1.1.2 Grades B6–B20 S5000, B6–B20 S500, and B6–B20 S15 are middle distillate fuel/biodiesel blends for use in domestic and small industrial burners.  
1.1.3 Grades No. 4 (Light) and No. 4 are heavy distillate fuels or middle distillate/residual fuel blends used in commercial/industrial burners equipped for this viscosity range.  
1.1.4 Grades No. 5 (Light), No. 5 (Heavy), and No. 6 are residual fuels of increasing viscosity and boiling range, used in industrial burners. Preheating is usually required for handling and proper atomization.  

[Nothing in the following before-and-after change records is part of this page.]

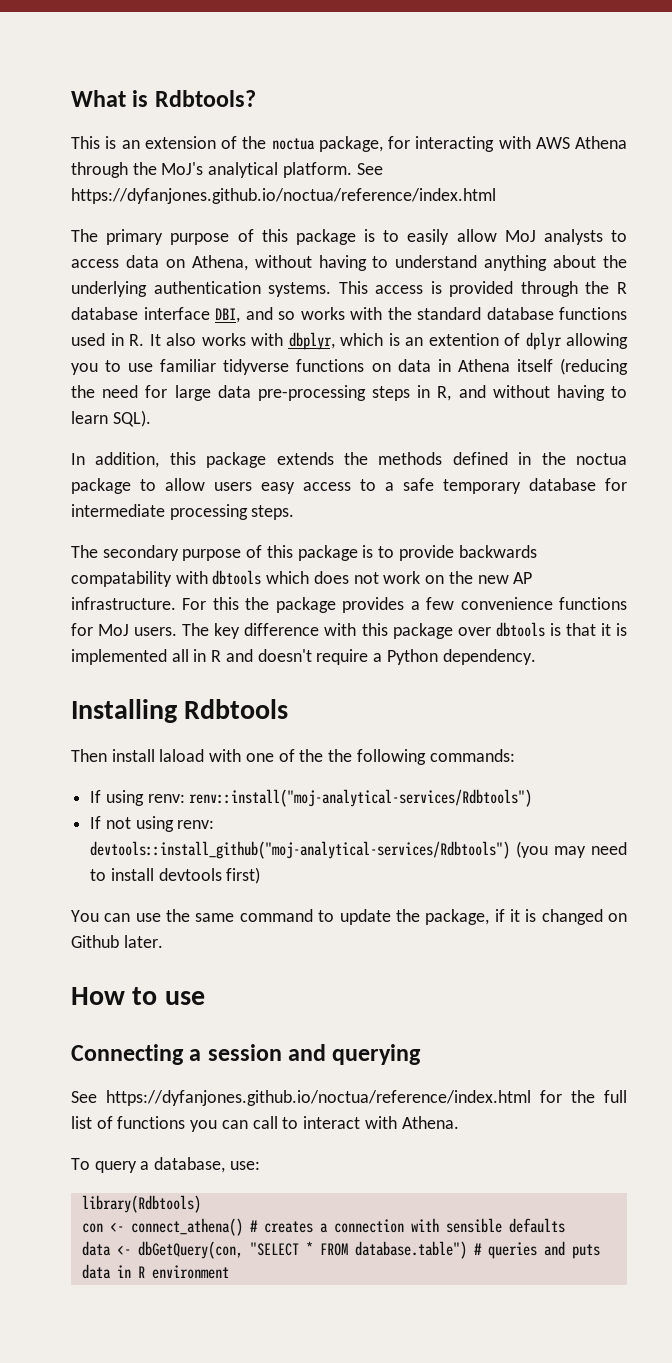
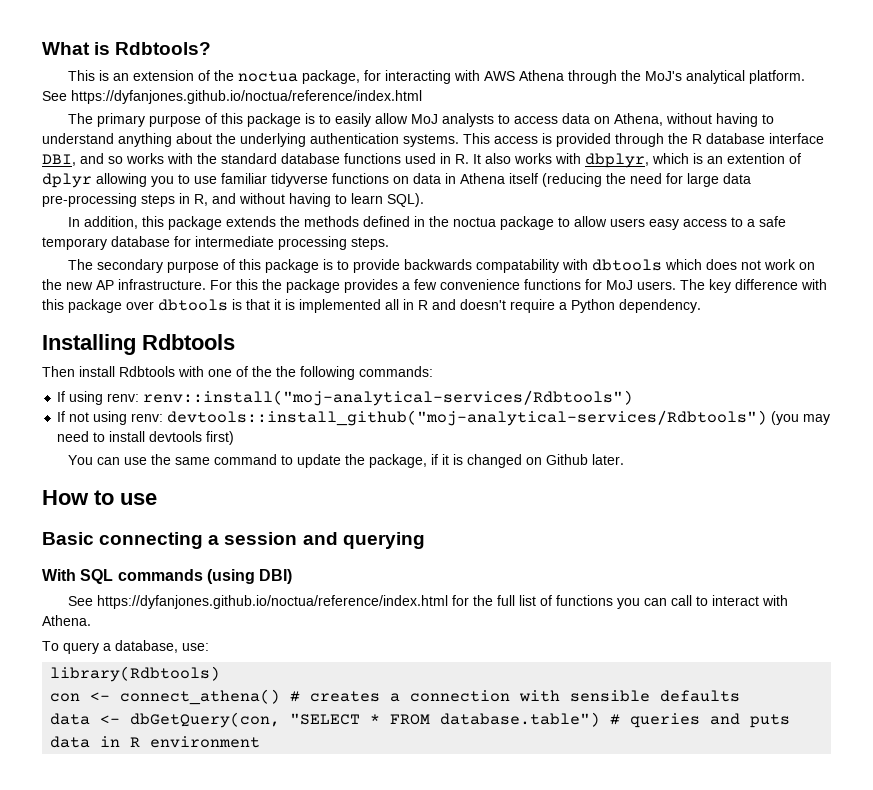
- Then install laload with one of the the following commands:
+ Then install Rdbtools with one of the the following commands:
- Connecting a session and querying
+ Basic connecting a session and querying
+ With SQL commands (using DBI)

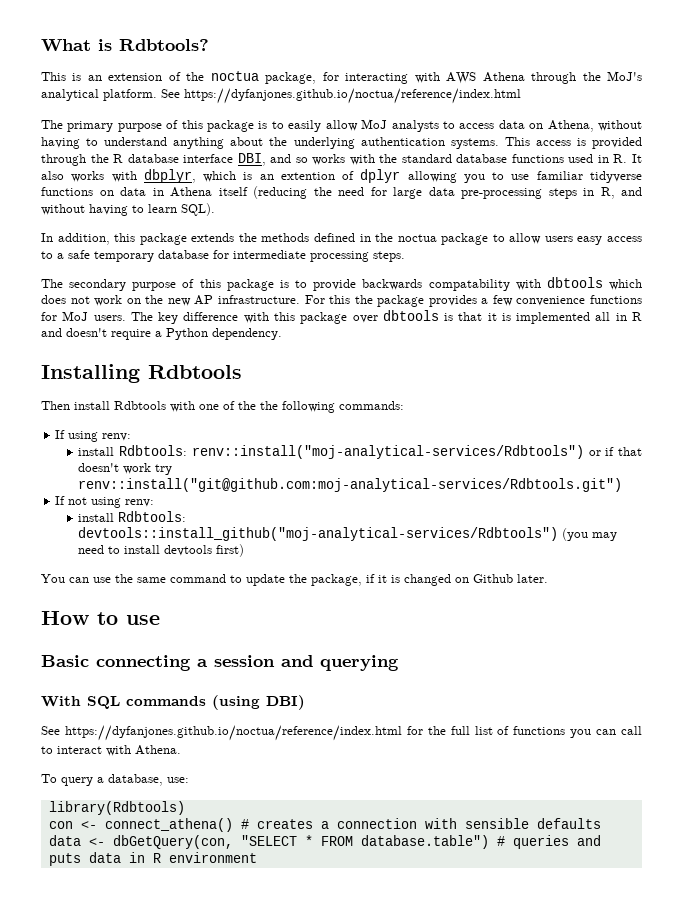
- If using renv: renv::install("moj-analytical-services/Rdbtools")
+ If using renv:
+ install Rdbtools: renv::install("moj-analytical-services/Rdbtools") or if that doesn't work try renv::install("git@github.com:moj-analytical-services/Rdbtools.git")
- If not using renv: devtools::install_github("moj-analytical-services/Rdbtools") (you may need to install devtools first)
+ If not using renv:
+ install Rdbtools: devtools::install_github("moj-analytical-services/Rdbtools") (you may need to install devtools first)

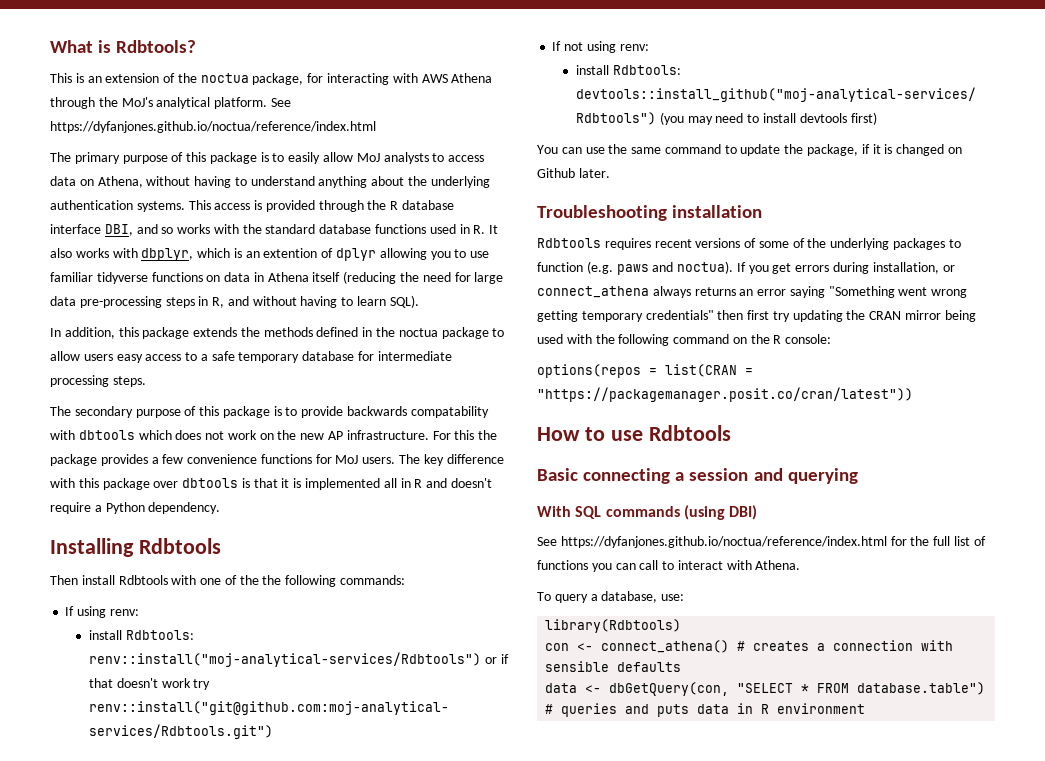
+ Troubleshooting installation
+ Rdbtools requires recent versions of some of the underlying packages to function (e.g. paws and noctua). If you get errors during installation, or connect_athena always returns an error saying "Something went wrong getting temporary credentials" then first try updating the CRAN mirror being used with the following command on the R console:
+ options(repos = list(CRAN = "https://packagemanager.posit.co/cran/latest"))
- How to use
+ How to use Rdbtools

Note 1: For information on the significance of the terminology and test methods used in this specification, see Appendix X1.

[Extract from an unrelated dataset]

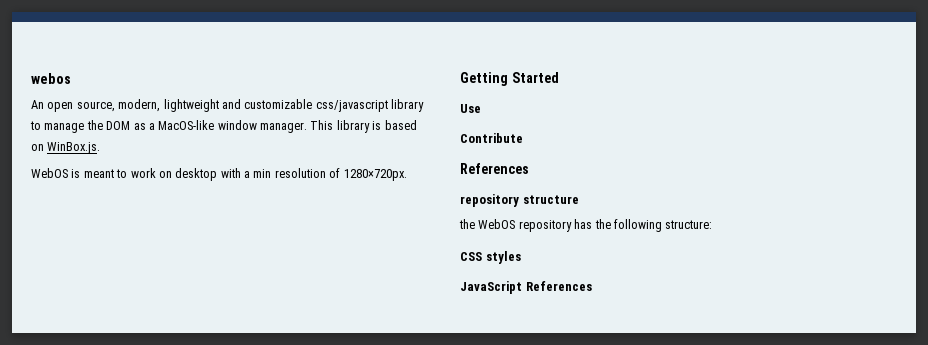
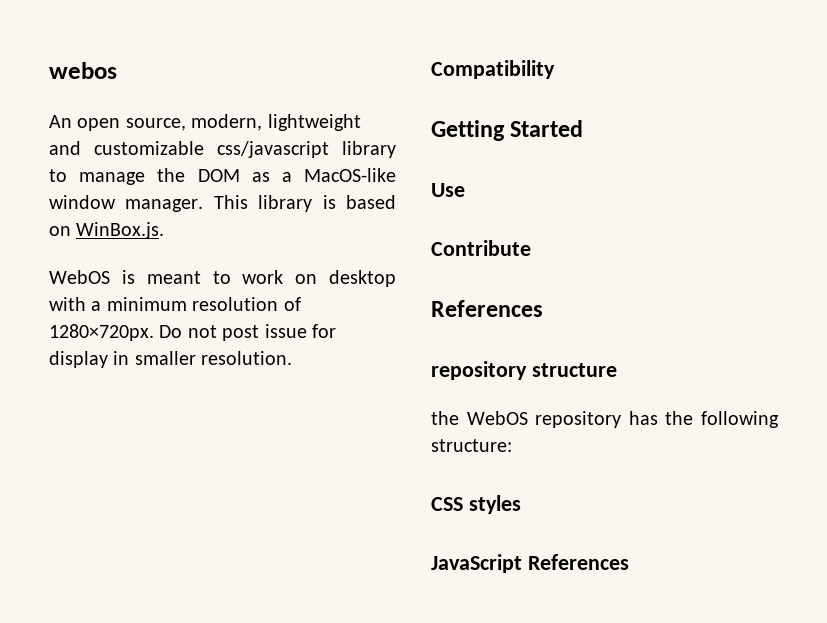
- WebOS is meant to work on desktop with a min resolution of 1280×720px.
+ WebOS is meant to work on desktop with a minimum resolution of 1280×720px. Do not post issue for display in smaller resolution.
+ Compatibility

Note 2: A more detailed description of the grades of fuel oils is given in X1.3.  
1.2 This specification is for the use of purchasing agencies in formulating specifications to be included in contracts for purchases of fuel oils and for the guidance of consumers of fuel oils in the selection of the grades most suitable for their needs.  
1.3 Nothing in this specification shall preclude observance of federal, state, or local regulations which can be more restrictive.  
1.4 The values stated in SI units are to be regarded as standard.  
1.4.1 Non-SI units are provided in Table 1 and Table 2 and in 7.1.2.1/7.1.2.2 because these are common units used in the industry.
Note 3: The generation and dissipation of static electricity can create problems in the handling of distillate burner fuel oils. For more information on the subject, see Guide D4865.  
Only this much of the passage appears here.